*TASK OBJECTIVE*.
Report every line of the data that includes "entry".

**** DATA TO PROCESS ****

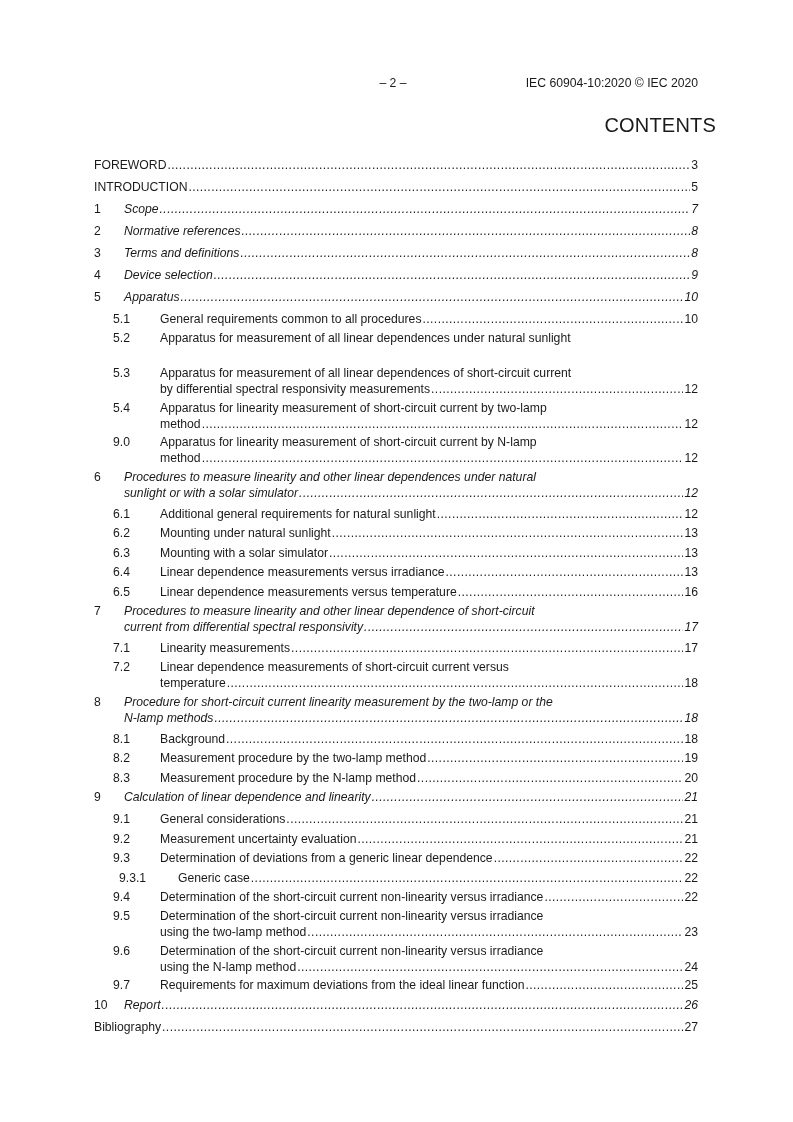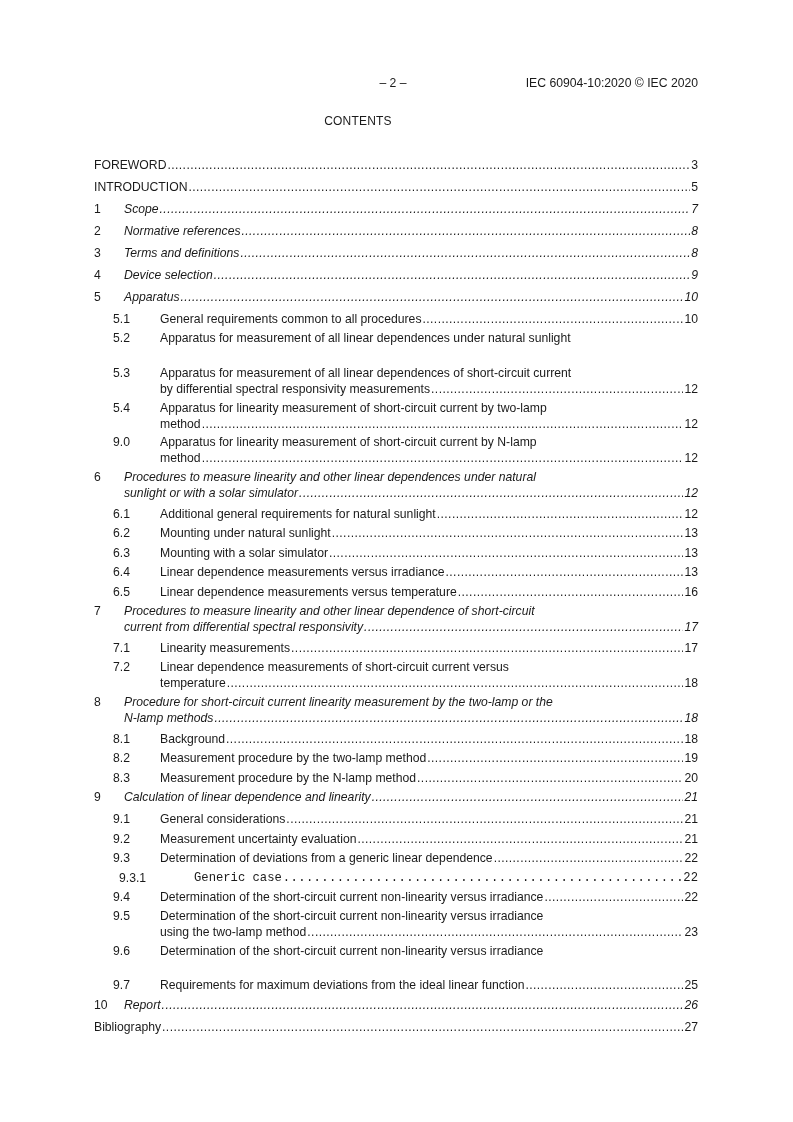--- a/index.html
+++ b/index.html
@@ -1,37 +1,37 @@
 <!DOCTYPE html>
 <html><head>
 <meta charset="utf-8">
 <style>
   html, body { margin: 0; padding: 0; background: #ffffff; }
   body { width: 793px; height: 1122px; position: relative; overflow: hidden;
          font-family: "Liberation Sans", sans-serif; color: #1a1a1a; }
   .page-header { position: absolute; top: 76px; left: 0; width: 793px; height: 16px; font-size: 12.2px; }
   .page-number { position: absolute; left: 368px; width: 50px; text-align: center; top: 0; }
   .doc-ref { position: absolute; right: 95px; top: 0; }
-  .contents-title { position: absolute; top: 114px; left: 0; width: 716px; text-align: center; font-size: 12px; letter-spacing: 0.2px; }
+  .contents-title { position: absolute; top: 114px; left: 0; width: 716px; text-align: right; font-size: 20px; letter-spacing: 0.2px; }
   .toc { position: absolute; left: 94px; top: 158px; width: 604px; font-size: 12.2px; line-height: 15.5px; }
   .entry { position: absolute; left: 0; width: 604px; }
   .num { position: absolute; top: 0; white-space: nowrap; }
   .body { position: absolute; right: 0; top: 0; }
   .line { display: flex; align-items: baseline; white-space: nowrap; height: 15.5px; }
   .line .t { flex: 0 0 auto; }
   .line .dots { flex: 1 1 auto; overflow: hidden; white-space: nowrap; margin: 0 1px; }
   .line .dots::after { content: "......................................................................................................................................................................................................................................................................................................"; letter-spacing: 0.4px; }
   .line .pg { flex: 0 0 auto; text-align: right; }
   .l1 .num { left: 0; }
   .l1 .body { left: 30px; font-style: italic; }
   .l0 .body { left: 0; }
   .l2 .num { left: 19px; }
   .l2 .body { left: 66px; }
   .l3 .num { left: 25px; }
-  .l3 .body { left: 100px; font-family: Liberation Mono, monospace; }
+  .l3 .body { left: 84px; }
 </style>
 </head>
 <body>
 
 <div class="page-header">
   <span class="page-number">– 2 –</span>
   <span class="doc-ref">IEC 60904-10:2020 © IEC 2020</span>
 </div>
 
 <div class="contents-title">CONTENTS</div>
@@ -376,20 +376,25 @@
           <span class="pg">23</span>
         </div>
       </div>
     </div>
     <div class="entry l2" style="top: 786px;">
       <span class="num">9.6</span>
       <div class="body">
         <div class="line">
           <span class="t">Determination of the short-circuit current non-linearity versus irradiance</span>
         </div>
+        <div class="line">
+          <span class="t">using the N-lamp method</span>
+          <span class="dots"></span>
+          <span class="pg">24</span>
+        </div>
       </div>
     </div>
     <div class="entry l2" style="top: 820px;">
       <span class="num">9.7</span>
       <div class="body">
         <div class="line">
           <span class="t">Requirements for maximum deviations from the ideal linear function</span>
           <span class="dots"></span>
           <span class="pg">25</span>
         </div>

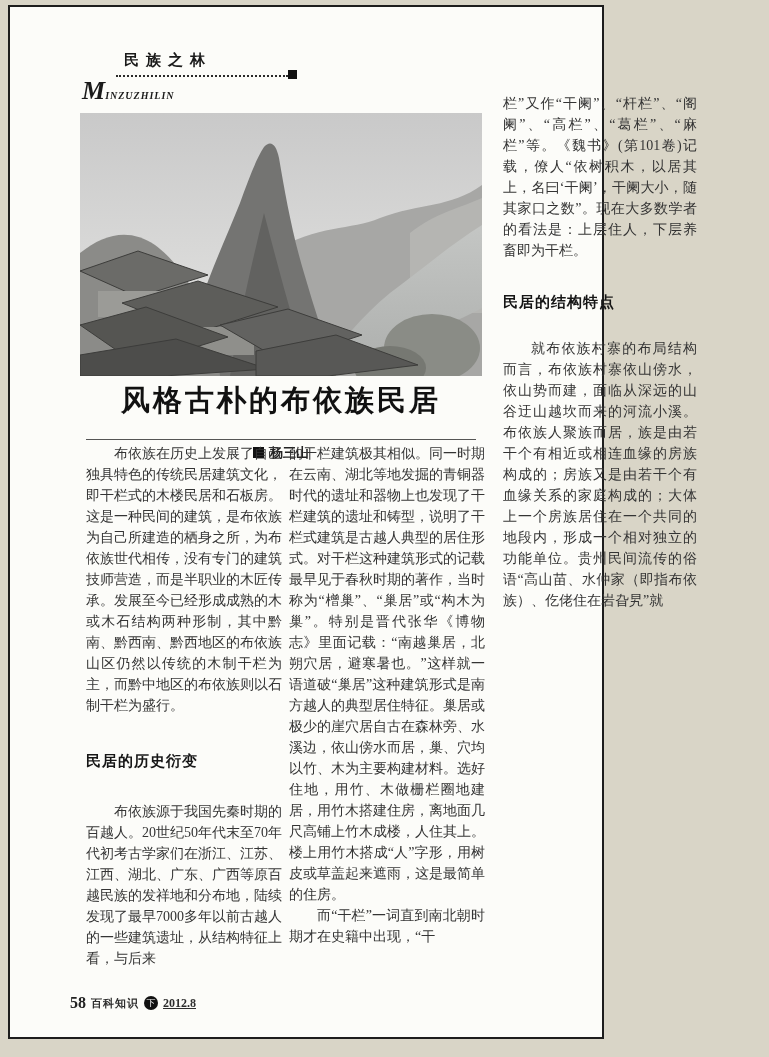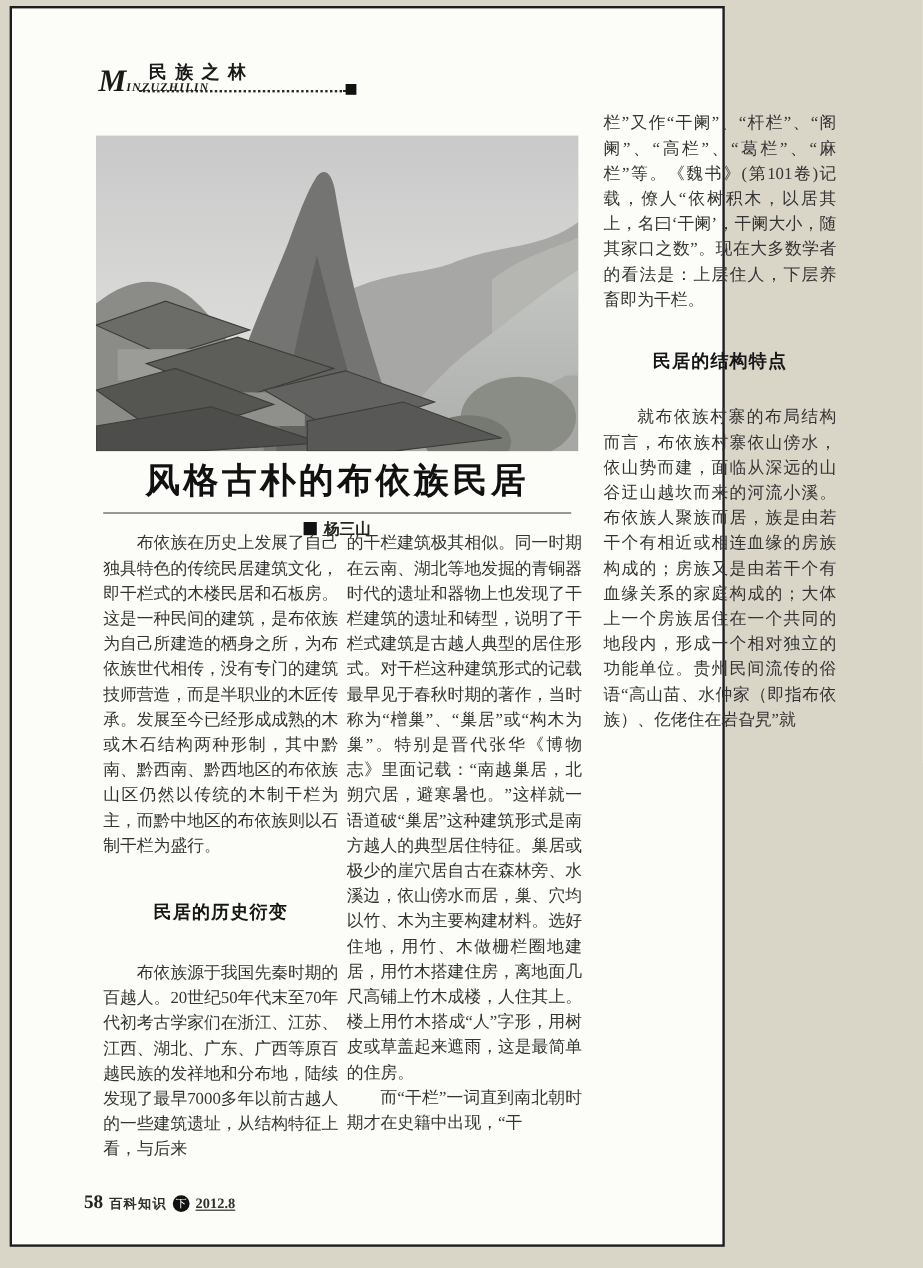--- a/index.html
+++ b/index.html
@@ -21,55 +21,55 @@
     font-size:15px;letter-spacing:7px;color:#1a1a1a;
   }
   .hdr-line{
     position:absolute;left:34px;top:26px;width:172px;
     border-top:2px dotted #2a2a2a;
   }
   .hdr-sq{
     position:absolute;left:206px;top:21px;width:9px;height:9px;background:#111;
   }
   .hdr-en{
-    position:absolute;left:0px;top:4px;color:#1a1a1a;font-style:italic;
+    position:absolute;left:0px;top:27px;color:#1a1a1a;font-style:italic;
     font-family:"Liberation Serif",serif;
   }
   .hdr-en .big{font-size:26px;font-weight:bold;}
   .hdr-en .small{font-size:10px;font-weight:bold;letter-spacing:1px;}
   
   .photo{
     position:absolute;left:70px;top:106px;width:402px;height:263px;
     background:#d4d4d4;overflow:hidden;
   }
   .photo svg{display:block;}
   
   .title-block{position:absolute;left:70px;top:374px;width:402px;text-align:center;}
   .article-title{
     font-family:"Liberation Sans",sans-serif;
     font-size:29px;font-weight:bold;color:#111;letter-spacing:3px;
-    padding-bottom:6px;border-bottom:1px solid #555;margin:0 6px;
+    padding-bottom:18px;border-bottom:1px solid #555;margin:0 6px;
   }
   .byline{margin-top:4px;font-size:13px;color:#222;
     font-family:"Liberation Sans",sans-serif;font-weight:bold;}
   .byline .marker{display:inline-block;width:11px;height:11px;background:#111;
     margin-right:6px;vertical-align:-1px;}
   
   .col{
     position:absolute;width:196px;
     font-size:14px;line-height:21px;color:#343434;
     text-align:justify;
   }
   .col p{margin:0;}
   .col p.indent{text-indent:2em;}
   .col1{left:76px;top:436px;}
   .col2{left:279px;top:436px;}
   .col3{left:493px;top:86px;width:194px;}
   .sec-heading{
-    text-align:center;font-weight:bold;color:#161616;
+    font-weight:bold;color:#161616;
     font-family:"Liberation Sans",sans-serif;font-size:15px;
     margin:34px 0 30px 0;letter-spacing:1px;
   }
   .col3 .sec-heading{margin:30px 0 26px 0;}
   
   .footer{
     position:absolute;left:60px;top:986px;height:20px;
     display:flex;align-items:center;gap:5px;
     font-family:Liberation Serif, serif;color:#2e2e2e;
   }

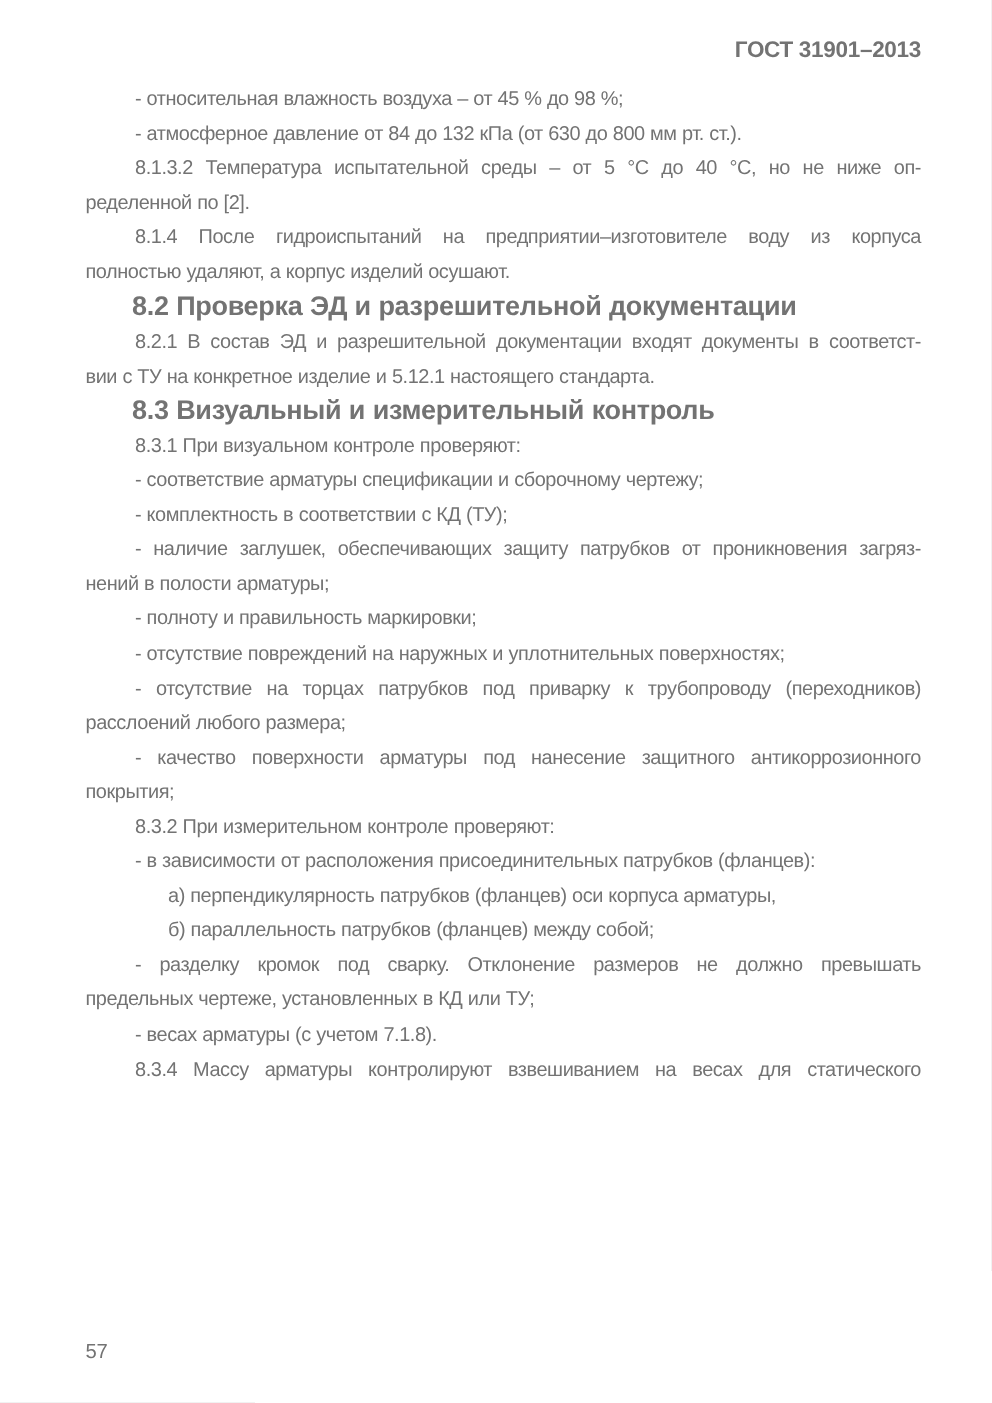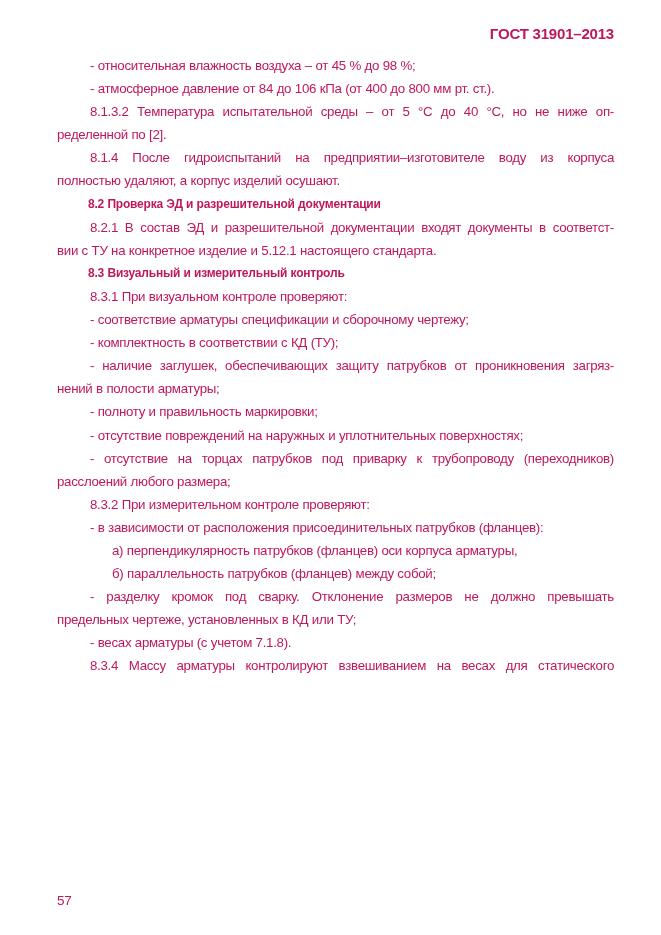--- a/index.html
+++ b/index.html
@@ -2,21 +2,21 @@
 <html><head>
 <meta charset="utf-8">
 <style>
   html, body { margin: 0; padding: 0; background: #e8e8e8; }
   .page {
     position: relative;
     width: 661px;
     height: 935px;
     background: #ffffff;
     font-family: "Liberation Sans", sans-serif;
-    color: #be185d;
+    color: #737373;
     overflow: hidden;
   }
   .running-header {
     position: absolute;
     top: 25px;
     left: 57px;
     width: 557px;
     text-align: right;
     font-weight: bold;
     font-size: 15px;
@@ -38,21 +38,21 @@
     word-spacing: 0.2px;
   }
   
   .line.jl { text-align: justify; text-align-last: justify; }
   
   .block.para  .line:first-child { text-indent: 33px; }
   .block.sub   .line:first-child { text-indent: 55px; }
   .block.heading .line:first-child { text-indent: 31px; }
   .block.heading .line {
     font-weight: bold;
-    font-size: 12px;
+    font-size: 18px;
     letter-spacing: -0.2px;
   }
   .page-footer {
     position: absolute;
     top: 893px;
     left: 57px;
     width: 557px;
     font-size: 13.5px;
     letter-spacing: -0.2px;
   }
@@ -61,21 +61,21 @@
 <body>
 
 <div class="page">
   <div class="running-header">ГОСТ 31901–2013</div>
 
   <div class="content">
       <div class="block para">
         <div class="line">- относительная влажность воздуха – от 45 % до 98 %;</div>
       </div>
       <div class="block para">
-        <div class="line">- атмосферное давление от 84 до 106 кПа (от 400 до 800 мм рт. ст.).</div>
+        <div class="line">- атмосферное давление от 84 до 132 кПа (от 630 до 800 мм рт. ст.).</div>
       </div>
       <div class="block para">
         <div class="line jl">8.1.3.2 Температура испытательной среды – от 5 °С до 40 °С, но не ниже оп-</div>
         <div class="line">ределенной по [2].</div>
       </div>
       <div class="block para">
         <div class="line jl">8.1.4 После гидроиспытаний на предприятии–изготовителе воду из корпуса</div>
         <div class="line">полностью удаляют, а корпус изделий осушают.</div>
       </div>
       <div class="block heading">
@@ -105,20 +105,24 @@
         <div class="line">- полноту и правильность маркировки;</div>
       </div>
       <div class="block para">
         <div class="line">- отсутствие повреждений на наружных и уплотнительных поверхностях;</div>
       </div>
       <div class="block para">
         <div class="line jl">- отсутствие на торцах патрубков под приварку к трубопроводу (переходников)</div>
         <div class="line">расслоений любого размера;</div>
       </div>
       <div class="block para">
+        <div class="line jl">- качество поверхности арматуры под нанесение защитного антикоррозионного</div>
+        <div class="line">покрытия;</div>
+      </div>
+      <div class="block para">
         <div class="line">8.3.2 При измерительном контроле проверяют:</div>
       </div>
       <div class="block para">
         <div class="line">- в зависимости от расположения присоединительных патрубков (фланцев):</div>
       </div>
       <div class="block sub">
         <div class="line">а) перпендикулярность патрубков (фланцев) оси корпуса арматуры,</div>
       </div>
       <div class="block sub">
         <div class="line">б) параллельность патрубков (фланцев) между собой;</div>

****

*RESPONSE TO THIS TASK*.
   .entry { position: absolute; left: 0; width: 604px; }
     <div class="entry l2" style="top: 786px;">
     <div class="entry l2" style="top: 820px;">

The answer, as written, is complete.